» **Task prompt**: All of the data below needs to be set down once more, exactly as written.

# # # # #

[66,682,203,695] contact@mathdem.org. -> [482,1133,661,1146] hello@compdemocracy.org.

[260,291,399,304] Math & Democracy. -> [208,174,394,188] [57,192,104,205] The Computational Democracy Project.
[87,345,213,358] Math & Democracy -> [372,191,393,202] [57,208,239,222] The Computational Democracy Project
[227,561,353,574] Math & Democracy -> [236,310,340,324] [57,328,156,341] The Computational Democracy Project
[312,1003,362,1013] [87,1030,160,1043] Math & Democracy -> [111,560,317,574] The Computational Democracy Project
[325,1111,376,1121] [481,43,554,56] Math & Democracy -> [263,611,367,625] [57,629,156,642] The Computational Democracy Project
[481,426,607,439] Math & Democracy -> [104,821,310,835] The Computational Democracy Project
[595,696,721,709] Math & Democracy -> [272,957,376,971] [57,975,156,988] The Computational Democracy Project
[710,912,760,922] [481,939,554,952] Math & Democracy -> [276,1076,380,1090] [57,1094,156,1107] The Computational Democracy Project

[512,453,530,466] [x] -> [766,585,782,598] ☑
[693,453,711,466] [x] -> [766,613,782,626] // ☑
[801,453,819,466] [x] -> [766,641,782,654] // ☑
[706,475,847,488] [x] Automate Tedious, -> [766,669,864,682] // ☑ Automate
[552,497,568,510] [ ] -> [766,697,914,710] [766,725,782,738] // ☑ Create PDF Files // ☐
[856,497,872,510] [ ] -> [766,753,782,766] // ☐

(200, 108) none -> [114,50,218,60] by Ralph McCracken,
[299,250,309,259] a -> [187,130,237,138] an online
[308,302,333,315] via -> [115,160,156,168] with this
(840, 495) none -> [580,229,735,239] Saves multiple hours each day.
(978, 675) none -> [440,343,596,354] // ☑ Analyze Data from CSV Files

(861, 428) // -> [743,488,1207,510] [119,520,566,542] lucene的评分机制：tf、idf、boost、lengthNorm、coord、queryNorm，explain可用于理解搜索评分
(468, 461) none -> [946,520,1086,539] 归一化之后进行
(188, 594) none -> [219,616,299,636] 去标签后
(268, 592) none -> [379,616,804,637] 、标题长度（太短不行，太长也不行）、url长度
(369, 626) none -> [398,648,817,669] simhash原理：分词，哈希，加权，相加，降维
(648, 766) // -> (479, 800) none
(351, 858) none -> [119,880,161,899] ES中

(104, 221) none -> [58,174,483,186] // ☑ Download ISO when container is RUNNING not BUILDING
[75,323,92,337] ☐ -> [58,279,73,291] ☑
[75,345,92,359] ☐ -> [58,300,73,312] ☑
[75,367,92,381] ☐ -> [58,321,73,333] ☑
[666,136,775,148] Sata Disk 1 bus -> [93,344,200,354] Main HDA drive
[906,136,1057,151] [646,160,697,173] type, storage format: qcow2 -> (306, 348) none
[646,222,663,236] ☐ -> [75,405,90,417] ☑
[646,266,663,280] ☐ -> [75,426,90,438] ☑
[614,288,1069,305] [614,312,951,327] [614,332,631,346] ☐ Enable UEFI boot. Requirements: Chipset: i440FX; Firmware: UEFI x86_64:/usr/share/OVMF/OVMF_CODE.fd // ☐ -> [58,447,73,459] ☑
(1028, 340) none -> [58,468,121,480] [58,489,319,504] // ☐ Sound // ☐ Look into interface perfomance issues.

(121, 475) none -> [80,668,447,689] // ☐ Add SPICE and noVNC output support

# # # # #

» **Solution for this exercise**:
[66,682,203,695] contact@mathdem.org. -> [482,1133,661,1146] hello@compdemocracy.org.

[260,291,399,304] Math & Democracy. -> [208,174,394,188] [57,192,104,205] The Computational Democracy Project.
[87,345,213,358] Math & Democracy -> [372,191,393,202] [57,208,239,222] The Computational Democracy Project
[227,561,353,574] Math & Democracy -> [236,310,340,324] [57,328,156,341] The Computational Democracy Project
[312,1003,362,1013] [87,1030,160,1043] Math & Democracy -> [111,560,317,574] The Computational Democracy Project
[325,1111,376,1121] [481,43,554,56] Math & Democracy -> [263,611,367,625] [57,629,156,642] The Computational Democracy Project
[481,426,607,439] Math & Democracy -> [104,821,310,835] The Computational Democracy Project
[595,696,721,709] Math & Democracy -> [272,957,376,971] [57,975,156,988] The Computational Democracy Project
[710,912,760,922] [481,939,554,952] Math & Democracy -> [276,1076,380,1090] [57,1094,156,1107] The Computational Democracy Project

[512,453,530,466] [x] -> [766,585,782,598] ☑
[693,453,711,466] [x] -> [766,613,782,626] // ☑
[801,453,819,466] [x] -> [766,641,782,654] // ☑
[706,475,847,488] [x] Automate Tedious, -> [766,669,864,682] // ☑ Automate
[552,497,568,510] [ ] -> [766,697,914,710] [766,725,782,738] // ☑ Create PDF Files // ☐
[856,497,872,510] [ ] -> [766,753,782,766] // ☐

(200, 108) none -> [114,50,218,60] by Ralph McCracken,
[299,250,309,259] a -> [187,130,237,138] an online
[308,302,333,315] via -> [115,160,156,168] with this
(840, 495) none -> [580,229,735,239] Saves multiple hours each day.
(978, 675) none -> [440,343,596,354] // ☑ Analyze Data from CSV Files

(861, 428) // -> [743,488,1207,510] [119,520,566,542] lucene的评分机制：tf、idf、boost、lengthNorm、coord、queryNorm，explain可用于理解搜索评分
(468, 461) none -> [946,520,1086,539] 归一化之后进行
(188, 594) none -> [219,616,299,636] 去标签后
(268, 592) none -> [379,616,804,637] 、标题长度（太短不行，太长也不行）、url长度
(369, 626) none -> [398,648,817,669] simhash原理：分词，哈希，加权，相加，降维
(648, 766) // -> (479, 800) none
(351, 858) none -> [119,880,161,899] ES中

(104, 221) none -> [58,174,483,186] // ☑ Download ISO when container is RUNNING not BUILDING
[75,323,92,337] ☐ -> [58,279,73,291] ☑
[75,345,92,359] ☐ -> [58,300,73,312] ☑
[75,367,92,381] ☐ -> [58,321,73,333] ☑
[666,136,775,148] Sata Disk 1 bus -> [93,344,200,354] Main HDA drive
[906,136,1057,151] [646,160,697,173] type, storage format: qcow2 -> (306, 348) none
[646,222,663,236] ☐ -> [75,405,90,417] ☑
[646,266,663,280] ☐ -> [75,426,90,438] ☑
[614,288,1069,305] [614,312,951,327] [614,332,631,346] ☐ Enable UEFI boot. Requirements: Chipset: i440FX; Firmware: UEFI x86_64:/usr/share/OVMF/OVMF_CODE.fd // ☐ -> [58,447,73,459] ☑
(1028, 340) none -> [58,468,121,480] [58,489,319,504] // ☐ Sound // ☐ Look into interface perfomance issues.

(121, 475) none -> [80,668,447,689] // ☐ Add SPICE and noVNC output support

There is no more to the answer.